What I Want to Talk About

I am a current PhD student at Northumbria University working on a project titled: ‘The National Union of Students and its Internationalisms: British Students and Transnational Solidarity from the 1950s to the 2000s’. This is a Collaborative Doctoral Award funded by the AHRC (Northern Bridge Consortium) in partnership with NUS. I have always been interested in the history of social movements and popular mobilisations, especially around the international and transnational connections between activists and networks across borders. Whilst at the University of Glasgow I was lucky enough to take part in a placement at the university archives where I uncovered a plethora of materials on Glasgow student activism for the Anti-Apartheid Movement and then conducted my MLitt thesis on this topic. My current project extends this research to look specifically at the role of the National
Union of Students as a mobilising force for students around international issues.

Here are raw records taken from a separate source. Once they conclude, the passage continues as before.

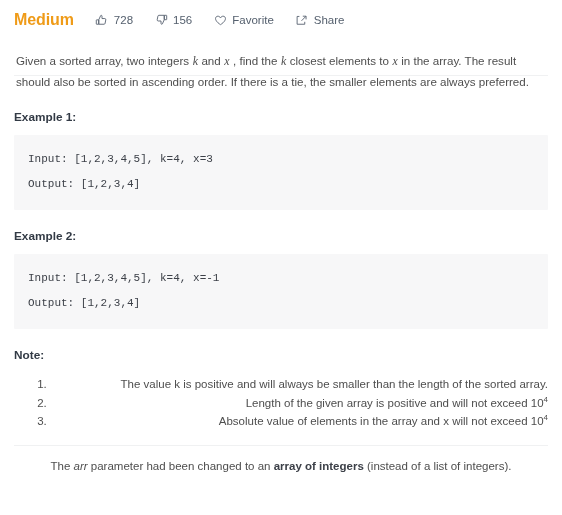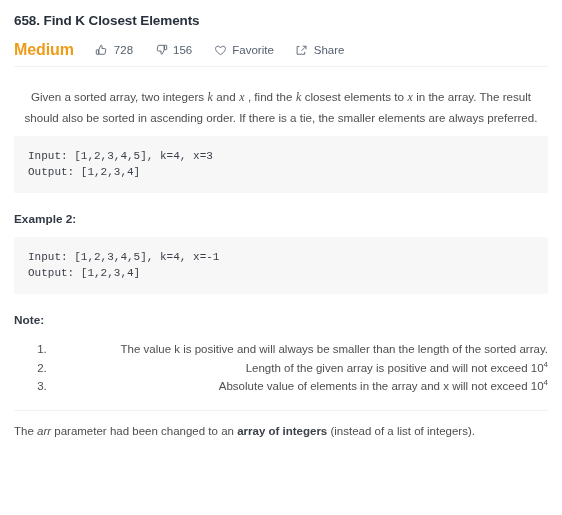--- a/index.html
+++ b/index.html
@@ -76,25 +76,24 @@
   }
 
   
   .content {
     padding-top: 18px;
     color: #4e4e4e;
     font-size: 11.6px;
     line-height: 19.5px;
   }
   .desc {
-    margin: 8px;
+    margin: 2px;
     color: #4e4e4e;
     font-size: 11.6px;
     line-height: 19.5px;
-    text-align: center;
   }
   .katex-var {
     font-family: "Liberation Serif", serif;
     font-style: italic;
     font-size: 11.8px;
     padding: 0 3.5px;
     color: #4e4e4e;
   }
 
   .section-head {
@@ -105,21 +104,21 @@
     margin-bottom: 0;
     line-height: 17px;
   }
 
   pre.code-block {
     background: #f7f7f8;
     margin: 9px 0 0 0;
     padding: 12px 14px 13px 14px;
     font-family: "Liberation Mono", monospace;
     font-size: 11px;
-    line-height: 16px;
+    line-height: 25px;
     color: #3c4048;
     white-space: pre;
     border-radius: 1px;
   }
 
   ol.note-list {
     margin: 11px 0 0 0;
     padding-left: 36px;
     color: #4e4e4e;
     font-size: 11.5px;
@@ -143,36 +142,35 @@
     margin-top: 11px;
     font-size: 11.5px;
     line-height: 18.5px;
     color: #4e4e4e;
   }
   .update-head {
     font-weight: bold;
     font-size: 11.5px;
     line-height: 17px;
   }
-  .update-body { margin-top: 1px; }
+  .update-body { margin-top: 1px; text-align: center; }
   .update-body i { font-style: italic; }
   .update-body b { font-weight: bold; color: #3c4048; }
   .update-final {
     font-weight: bold;
     font-style: italic;
     color: #32383f;
     line-height: 18px;
   }
 </style>
 </head>
 <body>
 
 <div class="page">
 
-  <div class="problem-title">658. Find K Closest Elements</div>
 
   <div class="meta-row">
 
     <span class="difficulty" style="color: rgb(239, 155, 24);">Medium</span>
 
     <span class="meta-item">
       <span class="ic">
         <svg viewBox="0 0 16 16" width="13" height="13" fill="none" stroke="#55606e" stroke-width="1.1">
           <path d="M4.6 7.2 L6.9 2.1 C7.0 1.7 7.4 1.5 7.8 1.6 C8.3 1.7 8.6 2.1 8.6 2.6 L8.6 5.6 L12.1 5.6 C12.9 5.6 13.5 6.3 13.3 7.1 L12.4 11.6 C12.3 12.2 11.8 12.6 11.2 12.6 L4.6 12.6 Z"></path>
           <rect x="1.6" y="7.2" width="3.0" height="5.4" rx="0.4"></rect>
@@ -212,20 +210,21 @@
     </span>
 
   </div>
 
   <div class="divider-top"></div>
 
   <div class="content">
 
     <p class="desc"><span>Given a sorted array, two integers</span><span class="katex-var">k</span><span>and</span><span class="katex-var">x</span><span>, find the</span><span class="katex-var">k</span><span>closest elements to</span><span class="katex-var">x</span><span>in the array. The result should also be sorted in ascending order. If there is a tie, the smaller elements are always preferred.</span></p>
 
+    <div class="section-head">Example 1:</div>
     <pre class="code-block">Input: [1,2,3,4,5], k=4, x=3
 Output: [1,2,3,4]</pre>
 
     <div class="section-head">Example 2:</div>
     <pre class="code-block">Input: [1,2,3,4,5], k=4, x=-1
 Output: [1,2,3,4]</pre>
 
     <div class="section-head">Note:</div>
     <ol class="note-list">
       <li><span>The value k is positive and will always be smaller than the length of the sorted array.</span></li>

Looking at the Anti-Apartheid Movement and the Chile and Palestine solidarity campaigns over the course of the second half of the twentieth century my research seeks to uncover the different kinds of local and national level campaigns that British students were involved in and to highlight the impat that these kinds of pressure group politics and student activism in particular has had on the wider international solidarity campaigns, and, ultimately, on international politics. As part of this project I am conducting oral history interviews with former student activists from both within and outside the NUS, so please do get in touch with me at emily4.sharp@northumbria.ac.uk if you would like to discuss this project or your participation in international student campaigns further.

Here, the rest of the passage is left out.